M86 Security changed that. The M86 Secure Web Service Hybrid is the first Web security system to integrate Real-time Code Analysis, on-premises appliance technology and cloud-based services within a single management interface. This solution enables organizations to ensure consistent policy and robust security for all users, whether onsite, roaming or at a branch office.

Regulatory Compliance:

Minimize Risks and Enforce Acceptable Use Policies

Regulatory compliance and legal obligations are now key motivators for securing confidential information. Since the Internet and digital technologies have become primary means of storing and distributing information, legislation has been passed to keep up, whether to protect private health information, secure customer financial data, safeguard government intelligence or ensure student safety.

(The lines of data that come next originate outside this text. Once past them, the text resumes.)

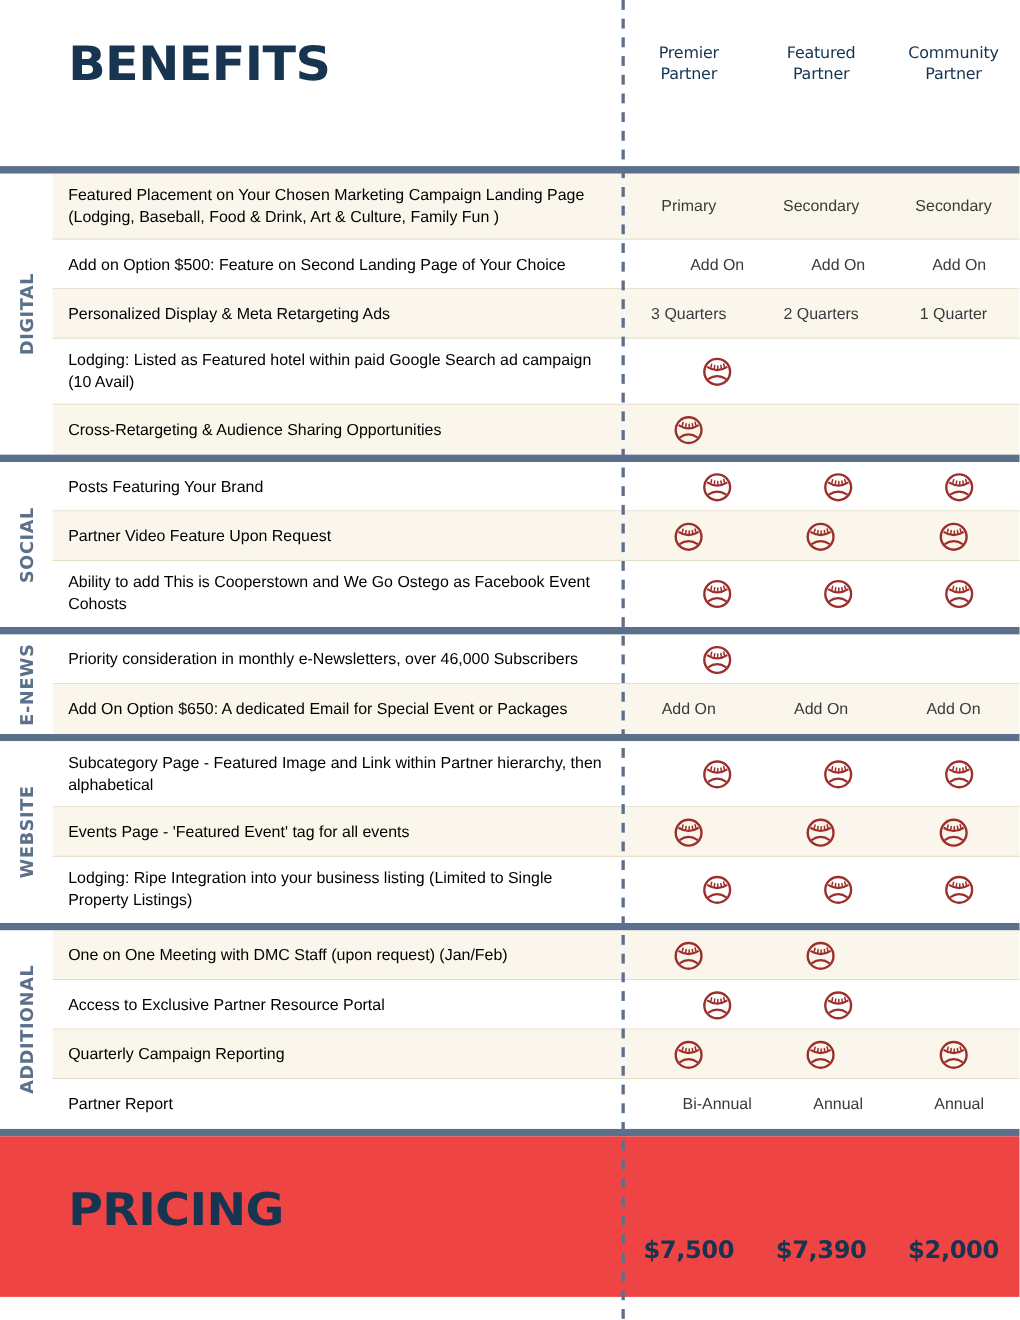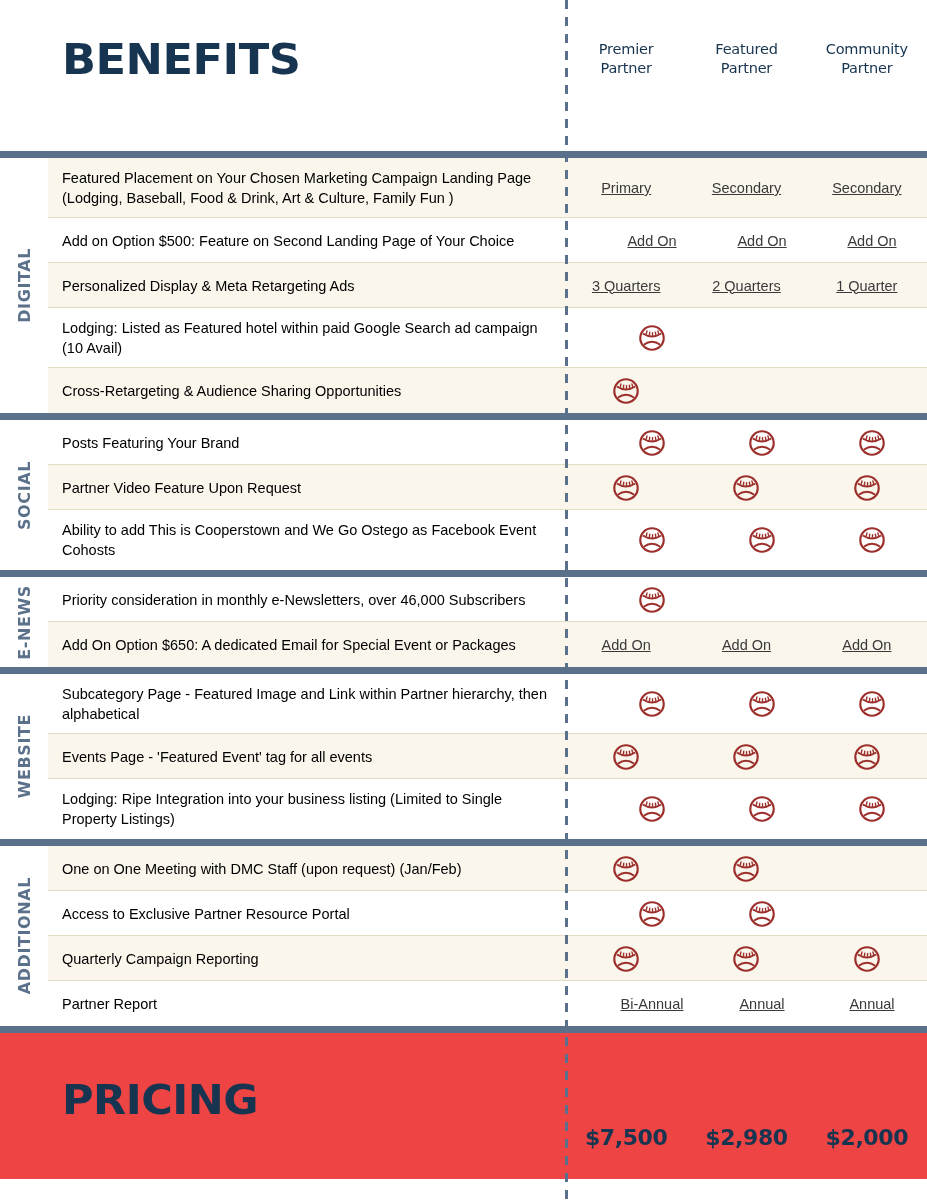--- a/index.html
+++ b/index.html
@@ -145,7 +145,6 @@
     justify-content: center;
     min-height: 45px;
     font-family: "Liberation Sans", sans-serif;
-    text-decoration: underline;
   }
   .cell.empty { color: transparent; }
 

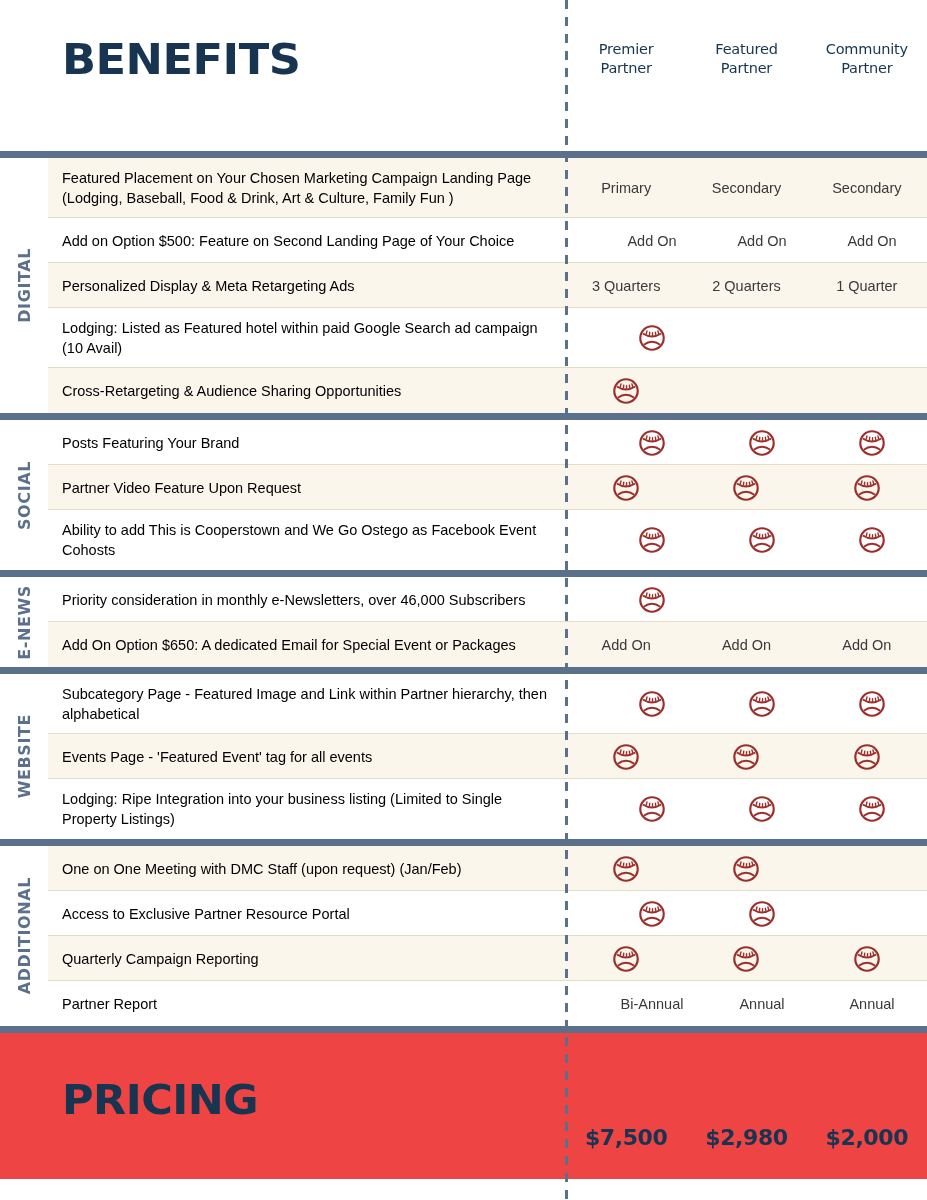--- a/index.html
+++ b/index.html
@@ -607,7 +607,7 @@
   <div class="pricing-title">PRICING</div>
   <div class="price-row">
     <div class="price-cell">$7,500</div>
-    <div class="price-cell">$2,980</div>
+    <div class="price-cell">$7,390</div>
     <div class="price-cell">$2,000</div>
   </div>
 </div>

Web and email monitoring and reporting solutions help organizations prove they're in compliance with regulations. They also reveal problems so they can be rectified before auditors discover them—avoiding fines, loss of contracts, damage to reputation, and even a drop in stock prices.

Flexible Policy Control

Technical enforcement of Acceptable Use Policies (AUPs) removes the burden from users and administrators, enabling organizations to set flexible policy controls and automatically preempt activities that could lead to noncompliance.

M86 Security offers several solutions that help ensure regulatory and industry compliance for a variety of markets, including healthcare, education, finance and government. The M86 Secure Web Gateway, M86 Web Filtering and Reporting Suite, M86 WebMarshal and M86 MailMarshal SMTP solutions each include powerful technologies that back up AUPs and reduce the data loss risks associated with Web and email technologies.